“Moderate-intensity exercise, practiced for a moderate length of time, improves our ability to think both during and immediately after the activity. The positive changes documented by scientists include an increase in the capacity to focus attention and resist distraction; greater verbal fluency and cognitive flexibility; enhanced problem-solving and decision-making abilities; and increased working memory, as well as more durable long-term memory for what is learned.” — The Extended Mind: The Power of Thinking Outside the Brain by Annie Murphy Paul
Getting back to basics and writing this on the recumbent bike after doing a 25 minute kettlebell routine (5–4–3–2–1 pyramid, 3 rounds of swings/squats/push-ups).
I was feeling blocked creatively and I think it’s because I’m trying to make too many things in too short of a time. I keep having this hunch that I can make a video in like 90 minutes.

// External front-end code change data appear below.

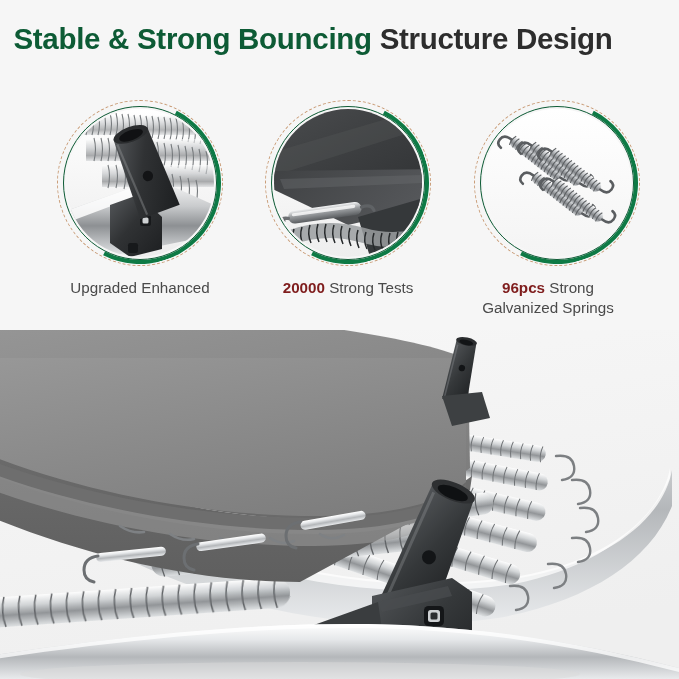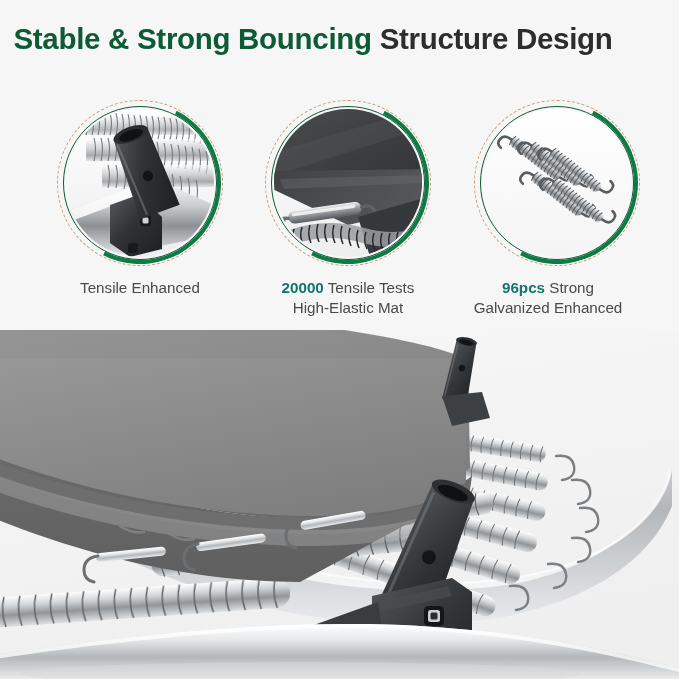--- a/index.html
+++ b/index.html
@@ -62,21 +62,21 @@
 
   
   .caps{position:absolute;left:0;top:278px;width:679px;height:50px;}
   .cap{
     position:absolute;top:0;width:232px;text-align:center;
     font-size:15.2px;line-height:19.5px;color:#4a4a4a;font-weight:normal;
   }
   .cap.c1{left:24px;}
   .cap.c2{left:232px;}
   .cap.c3{left:432px;}
-  .cap .hl{color:#0f766e;font-weight:bold;}
+  .cap .hl{color:#7f1d1d;font-weight:bold;}
   .cap .ln{display:block;}
 
   
   .photo{position:absolute;left:0;top:330px;width:679px;height:349px;overflow:hidden;background:#f6f6f6;}
   .photo svg{display:block;width:679px;height:349px;}
 </style>
 </head>
 <body>
 
 <div id="page">
@@ -410,29 +410,28 @@
               <path d="M74 39.5 q9 0 9 -7 q0 -6 -6 -6" stroke="#5a5d60" stroke-width="2.6" fill="none" stroke-linecap="round"></path>
             </g>
           </g>
         </svg>
       </div>
     </div>
   </div>
 
   <div class="caps">
     <div class="cap c1">
-      <span class="ln"><span class="hl"></span><span>Tensile Enhanced</span></span>
+      <span class="ln"><span class="hl"></span><span>Upgraded Enhanced</span></span>
     </div>
     <div class="cap c2">
-      <span class="ln"><span class="hl">20000</span><span> Tensile Tests</span></span>
-      <span class="ln">High-Elastic Mat</span>
+      <span class="ln"><span class="hl">20000</span><span> Strong Tests</span></span>
     </div>
     <div class="cap c3">
       <span class="ln"><span class="hl">96pcs</span><span> Strong</span></span>
-      <span class="ln">Galvanized Enhanced</span>
+      <span class="ln">Galvanized Springs</span>
     </div>
   </div>
 
   <div class="photo">
     <svg viewBox="0 0 679 349" preserveAspectRatio="none">
       <defs>
         <linearGradient id="hbg" x1="0" y1="0" x2="0.3" y2="1">
           <stop offset="0" stop-color="#f7f7f7"></stop>
             <stop offset="1" stop-color="#efefef"></stop>
         </linearGradient>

In my head I’ve done it before. (1) I’m probably wrong about how long it took and (2) it probably wasn’t one of the good ones that Ive done.
Making a video worth watching takes longer than that.
It’s like trying to get all the results in a single short workout. It takes more than that.
I do the podcast and videos. I want one of them to be the creating thing and one to be the documenting thing. Or I don’t know if it’s a vice versa thing. I can use the podcast (and this blog) to document this new focus on making videos + share any creative lessons.
What would this week’s creative question be?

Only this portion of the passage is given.